27.01.2024 • Daniel Schneider • Aufrufe: 9311

Ehrenamtliches Engagement kann auch richtig nach hinten losgehen: Das musste jetzt Marcel Birth erfahren, der im Dezember wieder ein Fahrrad verlost hatte. Statt sich über das E-Bike nur zu freuen, ging der Gewinner zur Polizei. Nun reicht es Birth endgültig, es soll in Wunstorf keine Fahrradsuch- und Gewinnaktionen mehr geben.

27.01.2024
Daniel Schneider
Aufrufe: 9311
Marcel Birth | Foto: privat

Wunstorf (ds). Die Fahrradsuchrallyes waren mittlerweile fast schon ein fester Bestandteil im Wunstorfer Stadtgeschehen, obwohl Veranstalter Marcel Birth, Betreiber einer ehrenamtlichen Fahrradgarage, nach wie vor am idealen Ablauf experimentierte. Im vergangenen Frühjahr und im vergangenen Sommer gab es zwei Schnitzeljagden, bei denen der Finder eines in der Stadt platzierten Bikes es behalten durfte – und zuletzt noch einmal eine Online-Verlosung auf Facebook.

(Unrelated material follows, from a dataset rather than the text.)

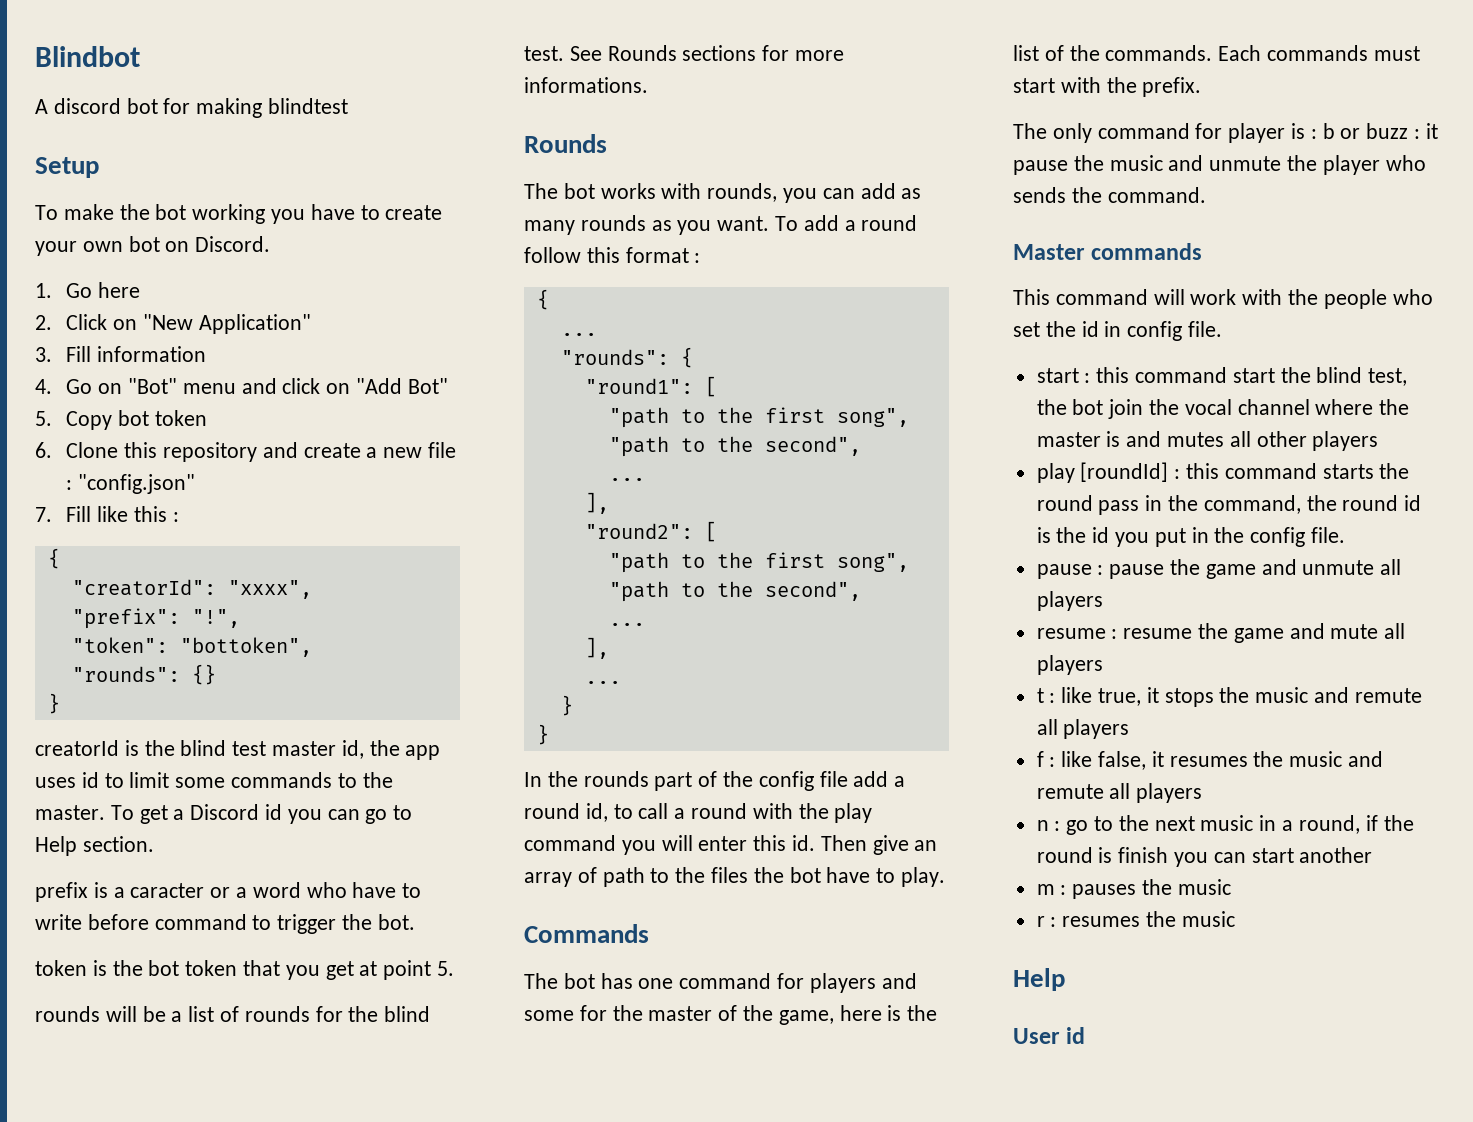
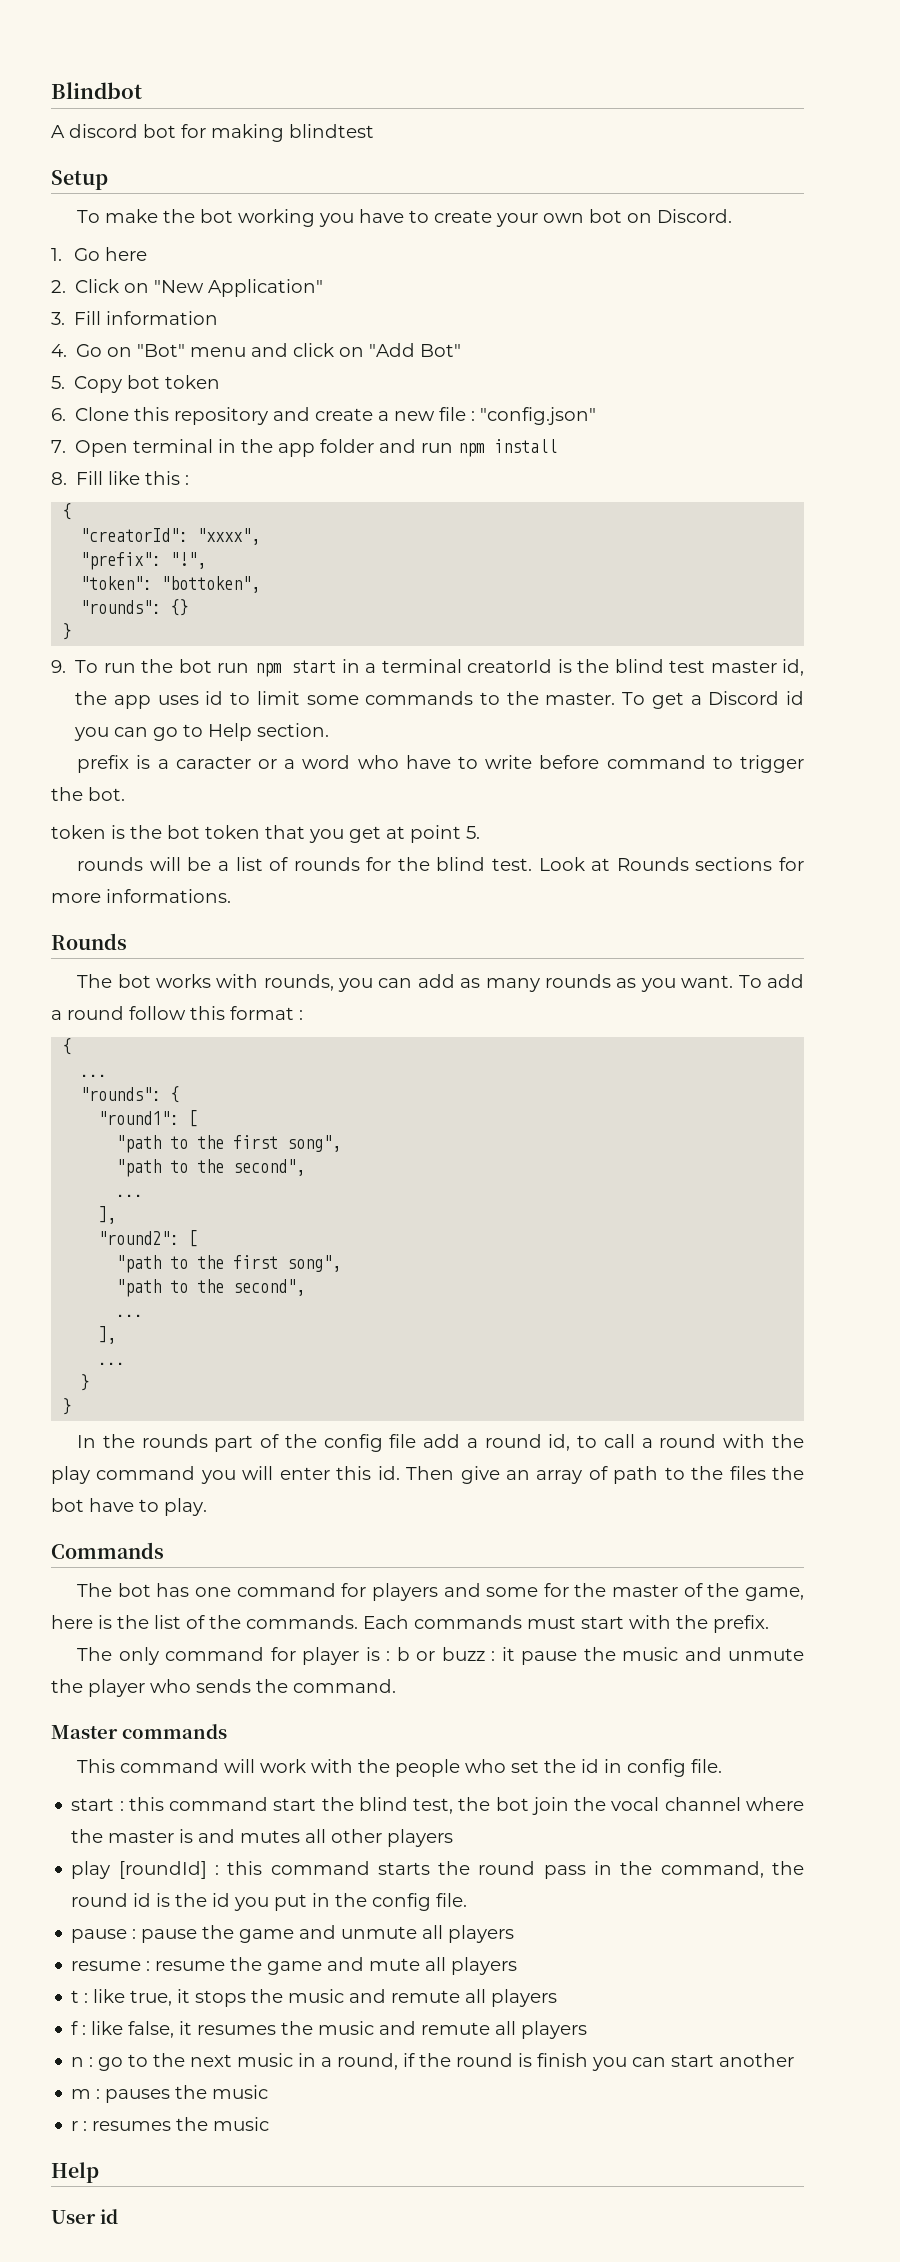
(52, 514) none -> [75,439,558,457] [51,472,67,485] Open terminal in the app folder and run npm install // 8.
(60, 703) none -> [51,659,462,677] 9. To run the bot run npm start in a terminal
[569,46,602,61] See -> [538,857,611,871] Look at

Doch damit dürfte es nun vorbei sein – Marcel Birth mag nicht mehr, sein Enthusiasmus für diese Aktionen ist bei null angekommen. Grund dafür ist die Reaktion, die der letzte Gewinner zeigte: Er vermutete dubiose Machenschaften, ging zur Polizei und deutete schließlich gegenüber dem Unternehmen, das das Fahrrad für die Verlosung zur Verfügung gestellt hatte, an, dass Birth das Fahrrad heimlich gegen ein schlechteres ausgetauscht haben könnte.

Marcel Birth ist als ehrenamtlicher „Fahrradengel“ bekannt und genießt hohe Medienpräsenz auch über die Stadtgrenzen hinaus. Infolge seines Ehrenamtes war er z. B. auch einmal auf dem Titel der Auepost. Neben der kostenlosen Fahrradreparatur in „Marcels Fahrradgarage“ für Kinder und Ältere startete er in der Vergangenheit auch immer wieder Aktionen rund ums Fahrradfahren. Die Fahrradverlosungen waren ein Teil davon. 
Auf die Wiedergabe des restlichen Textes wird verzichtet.